● **What to do**: Print the data below exactly, but only the lines from the one containing "reference: H59-088 -> H59-052" down to the one containing "total: 4134.42 -> 4533.26", inclusive.

● **Dataset records**:
──────
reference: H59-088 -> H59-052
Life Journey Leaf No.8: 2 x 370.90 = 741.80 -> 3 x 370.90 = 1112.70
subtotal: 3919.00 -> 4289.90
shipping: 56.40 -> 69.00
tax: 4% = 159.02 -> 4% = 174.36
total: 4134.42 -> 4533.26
──────
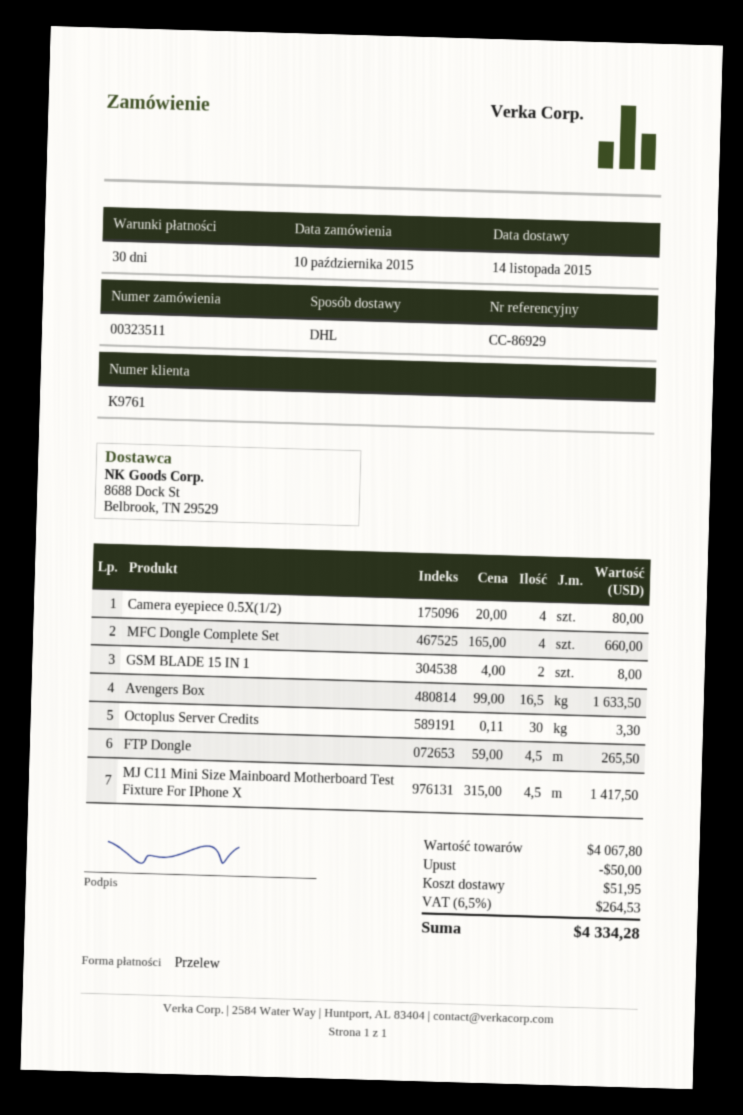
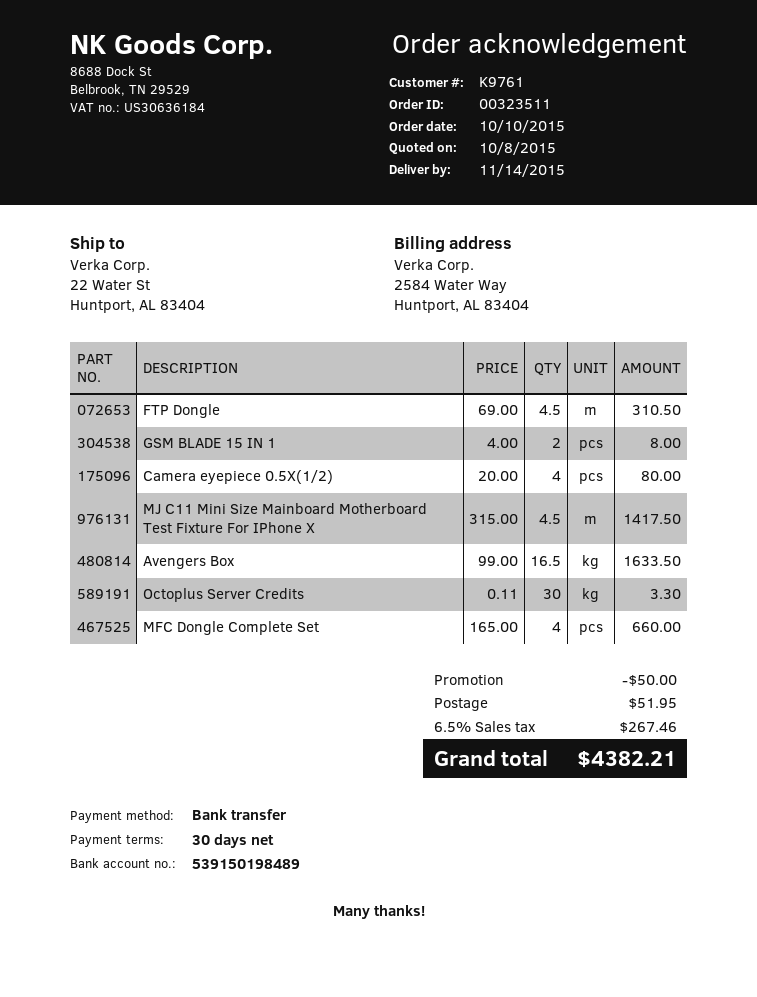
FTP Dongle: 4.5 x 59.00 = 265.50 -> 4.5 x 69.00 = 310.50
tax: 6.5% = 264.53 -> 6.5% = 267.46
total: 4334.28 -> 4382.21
──────
● **Final answer**:
reference: H59-088 -> H59-052
Life Journey Leaf No.8: 2 x 370.90 = 741.80 -> 3 x 370.90 = 1112.70
subtotal: 3919.00 -> 4289.90
shipping: 56.40 -> 69.00
tax: 4% = 159.02 -> 4% = 174.36
total: 4134.42 -> 4533.26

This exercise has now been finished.